▶ [TASK]: Give the number of lines in the data below that contain "dataset", and only that number.

(GIVEN ENTRIES begins)

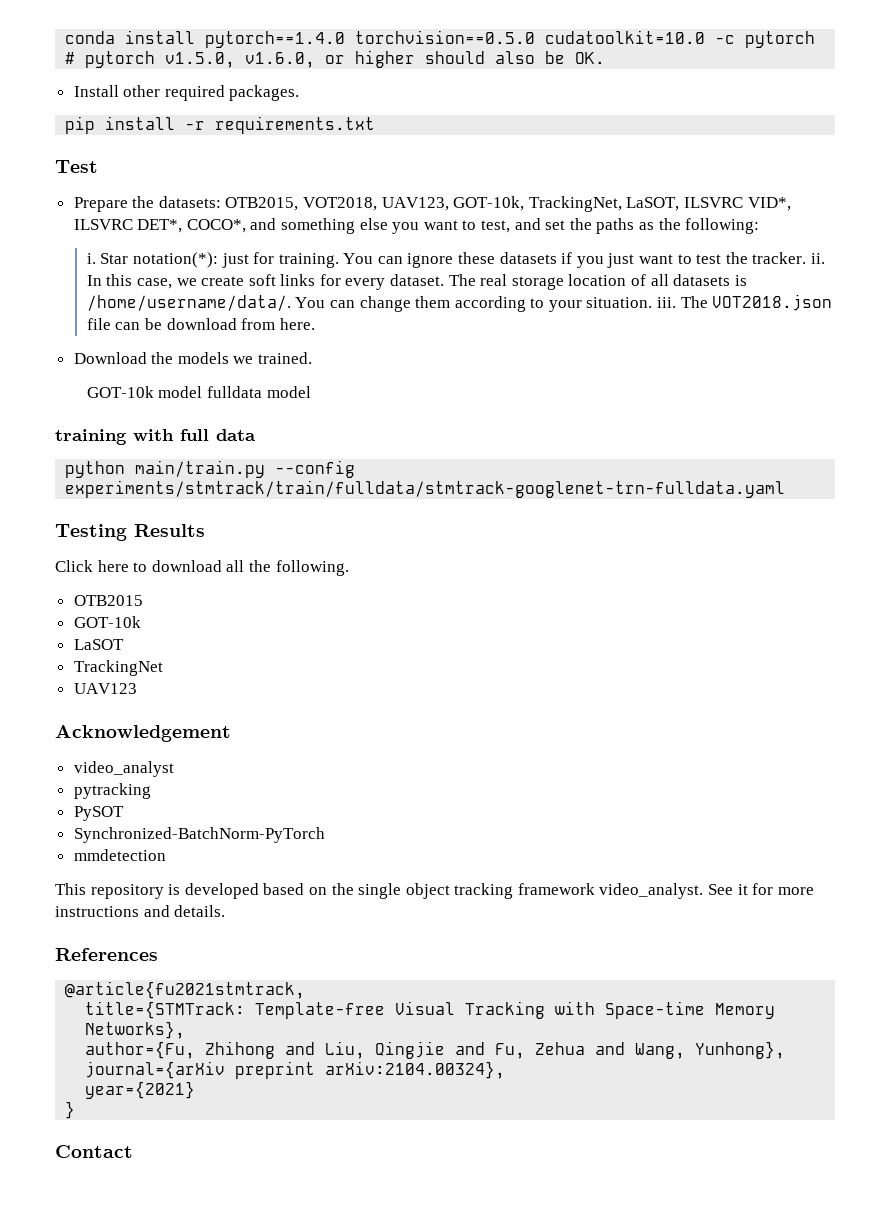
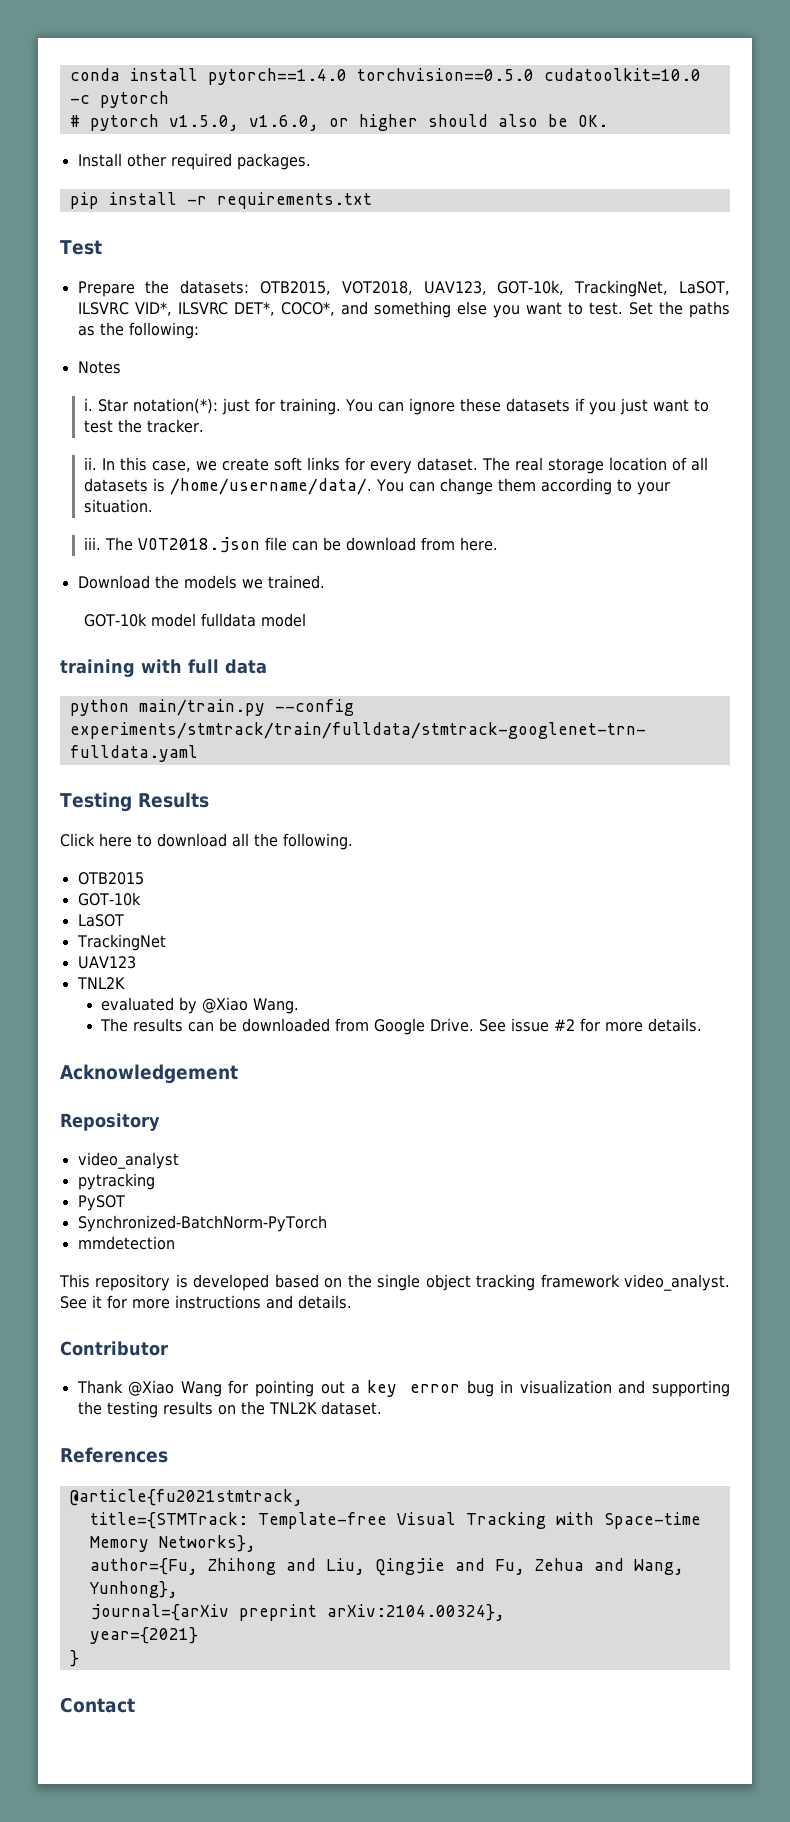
[481,218,566,233] test, and set -> [589,302,654,315] test. Set
(760, 226) none -> [77,361,121,374] // Notes
(807, 258) none -> (204, 426) //
(653, 302) none -> (153, 506) //
(137, 688) none -> [76,977,125,989] [101,997,300,1014] [100,1018,703,1035] // TNL2K // evaluated by @Xiao Wang. // The results can be downloaded from Google Drive. See issue #2 for more details.
(231, 733) none -> [60,1113,160,1131] // Repository
(226, 911) none -> [60,1341,168,1356] [76,1380,730,1397] [77,1401,382,1418] // Contributor // Thank @Xiao Wang for pointing out a key error bug in visualization and supporting the testing results on the TNL2K dataset.

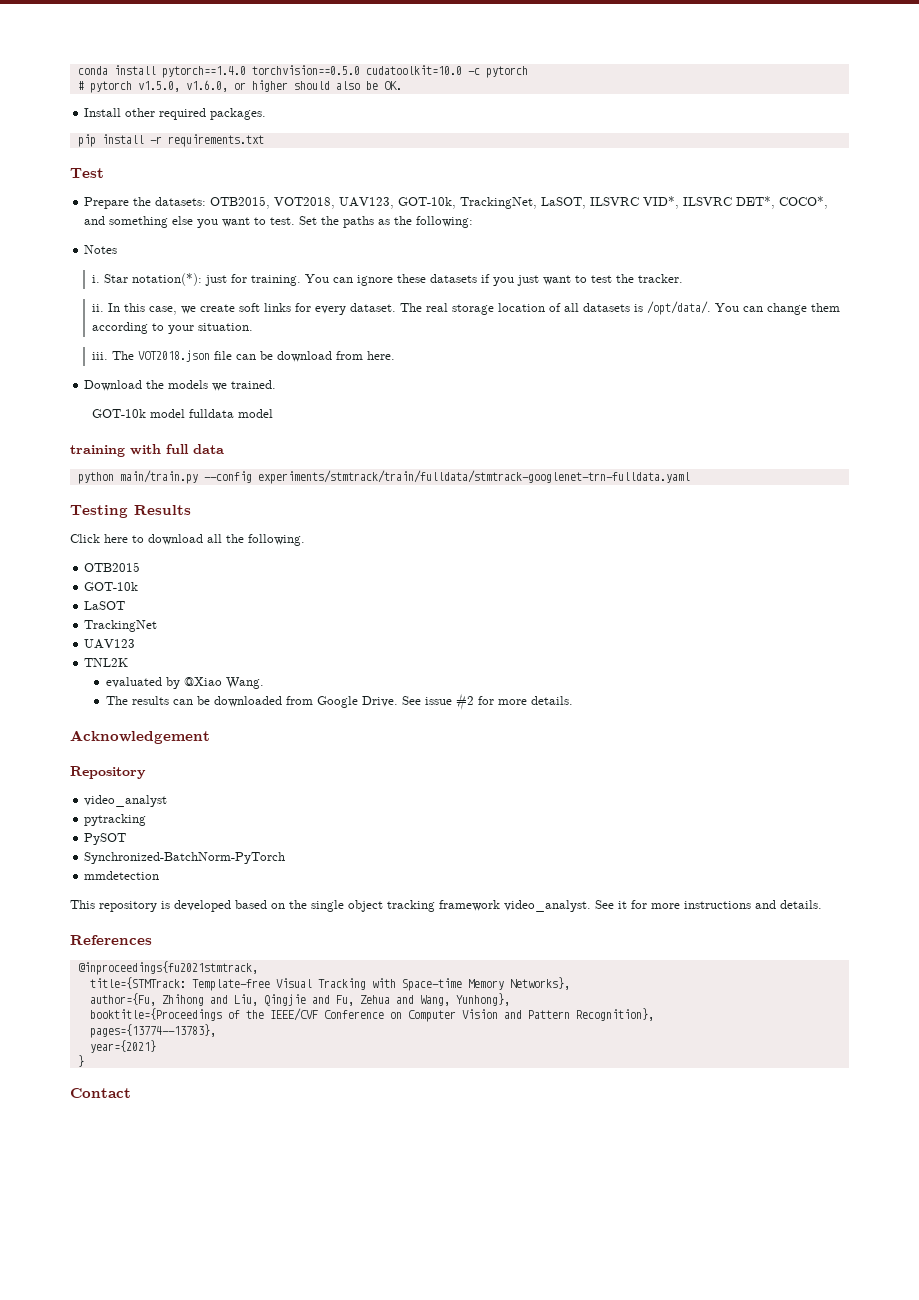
[169,478,372,495] /home/username/data/. -> [646,301,711,315] /opt/data/.
[60,1341,168,1356] [76,1380,730,1397] [77,1401,382,1418] // Contributor // Thank @Xiao Wang for pointing out a key error bug in visualization and supporting the testing results on the TNL2K dataset. -> (822, 904) none
[69,1489,303,1506] @article{fu2021stmtrack, -> [77,961,258,975] @inproceedings{fu2021stmtrack,
[89,1604,505,1621] journal={arXiv preprint arXiv:2104.00324}, -> [89,1008,654,1022] [89,1024,216,1038] booktitle={Proceedings of the IEEE/CVF Conference on Computer Vision and Pattern Recognition}, // pages={13774--13783},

(GIVEN ENTRIES ends)

▶ [SOLUTION FOR THIS PROBLEM]: 2